Stuff.tv's 10 games to play this year

With the promised releases of Gran Turismo 5, Heavy Rain and Microsoft's next-gen control system Project Natal, 2010 looks set to be a good year for games. Here are ten titles we're getting our knickers in a twist over...
Gran Turismo 5
It’s been five years and counting – and this year, they promise, we’re going to see it. Really. Honest, guv. That it’ll look spectacular is a given, but GT5 also includes (we’re told) 1000 cars and 70 circuits, including Top Gear’s test track at Dunsfold Park, and proper, realistic damage (both inside the cars and out). And for those of you with a PlayStation Eye camera, the in-cockpit view will be able to track your head movements. Cool!
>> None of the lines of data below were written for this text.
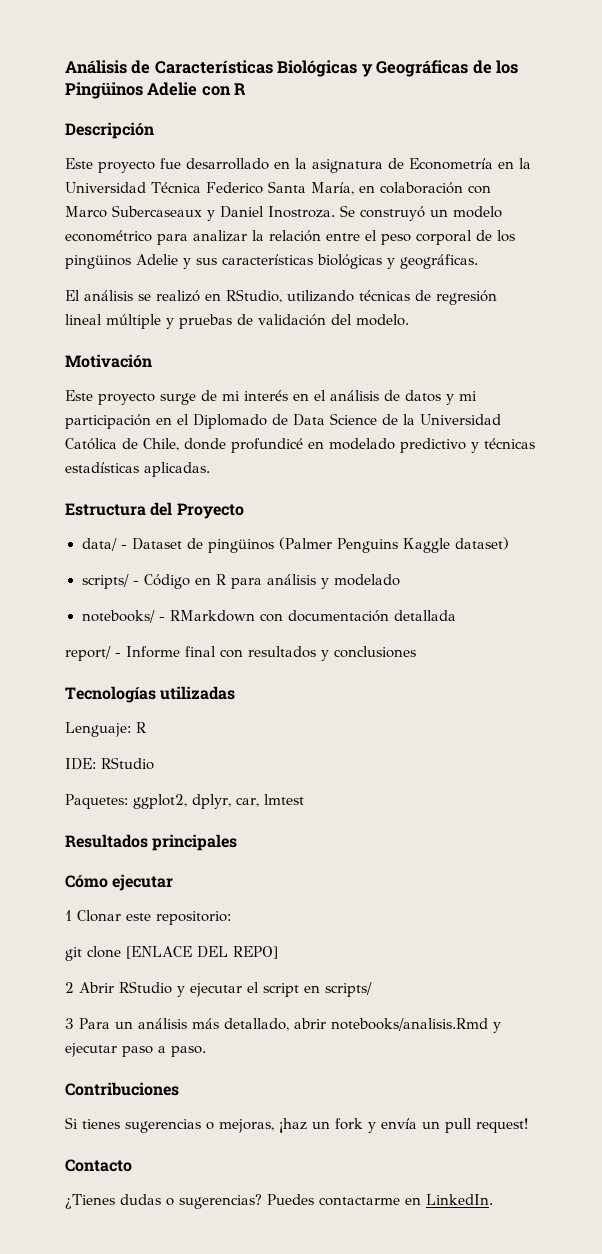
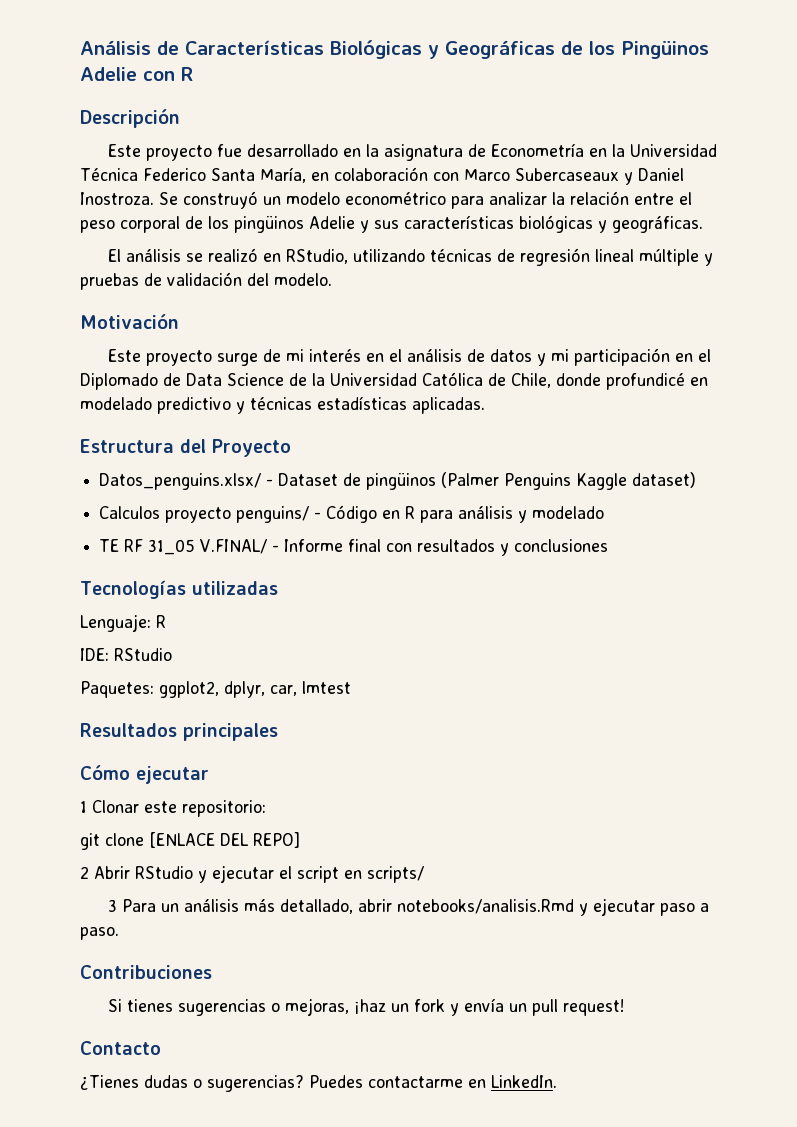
- data/ - Dataset de pingüinos (Palmer Penguins Kaggle dataset)
+ Datos_penguins.xlsx/ - Dataset de pingüinos (Palmer Penguins Kaggle dataset)
- scripts/ - Código en R para análisis y modelado
+ Calculos proyecto penguins/ - Código en R para análisis y modelado
- notebooks/ - RMarkdown con documentación detallada
- report/ - Informe final con resultados y conclusiones
+ TE RF 31_05 V.FINAL/ - Informe final con resultados y conclusiones

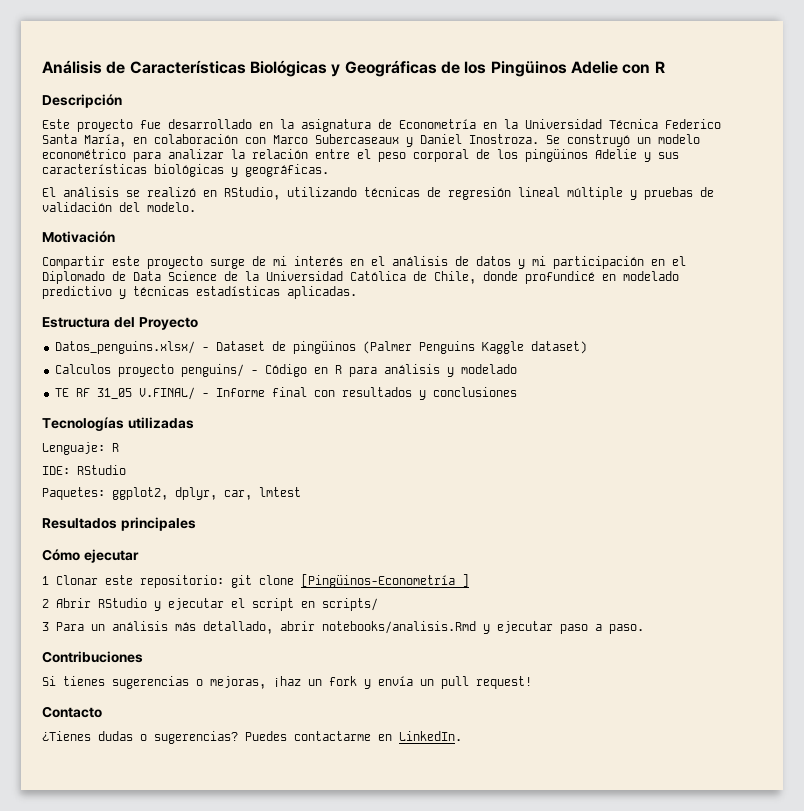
- Este proyecto surge de mi interés en el análisis de datos y mi participación en el Diplomado de Data Science de la Universidad Católica de Chile, donde profundicé en modelado predictivo y técnicas estadísticas aplicadas.
+ Compartir este proyecto surge de mi interés en el análisis de datos y mi participación en el Diplomado de Data Science de la Universidad Católica de Chile, donde profundicé en modelado predictivo y técnicas estadísticas aplicadas.
- 1 Clonar este repositorio:
- git clone [ENLACE DEL REPO]
+ 1 Clonar este repositorio: git clone [Pingüinos-Econometría ]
Out: Dunno. Sometime this year... Apparently.
Formats: PS3
BioShock 2
As a human in the original BioShock, you had to battle the huge, violent Big Daddies and sinister Little Sisters as they harvested genetic material from the dead. Now it’s your turn to step into the Big Daddy suit, ten years after the events of the first game. Far from being a lumbering drone, though, you’re endowed with free will and morality – as well as superhuman strength and a scary arsenal of weaponry – which you have to use to rescue the brainwashed Little Sisters from their macabre task. Either that or harvest them to gain more strength and better weapons. Nothing remotely disturbing about that, then...
Out: 9 February, 2010
Formats: PC, PS3, Xbox 360
Alan Wake
You are Alan Wake, a Stephen King-type writer who goes with his wife to the idyllic town of Bright Falls to clear his writer’s block. Then your missus disappears, and you suddenly find yourself in your own nightmare thriller – the book you’ve written, but have no memory of – trying to track down your missing wife. It’s all very beautiful looking, with properly cinematic sequences, so you might expect to be confined to a single path through the game – but it’s actually quite sandboxy. It has an interesting take on weaponry, too, with light – not bullets – being your best friend. Part game, part thriller movie, then – we can’t wait.
Out: 13 April, 2010
Formats: Xbox 360
Mass Effect 2
Taking place two years after the first game, you, as the hard-as-nails Commander Shepard, are on the hunt for human space colonists who’ve been going missing. Expect lots of opportunities to shoot baddies in the face, as well as some well-thought-out RPG elements. It’s rare to find a sequel that doesn’t to some extent alienate new players, but Mass Effect 2 is huggably inclusive. Fans of the first game will remember situations and characters, as well as being able to use their saved game data to inform the action, while newbies get just the right amount of hand-holding. And best of all, the way you play the game, including how you interact with its characters will affect its outcome – so it’ll never turn out the same twice.
Out: 29 January, 2010
Formats: PC, Xbox 360
Broken Sword: The Director's Cut (iPhone)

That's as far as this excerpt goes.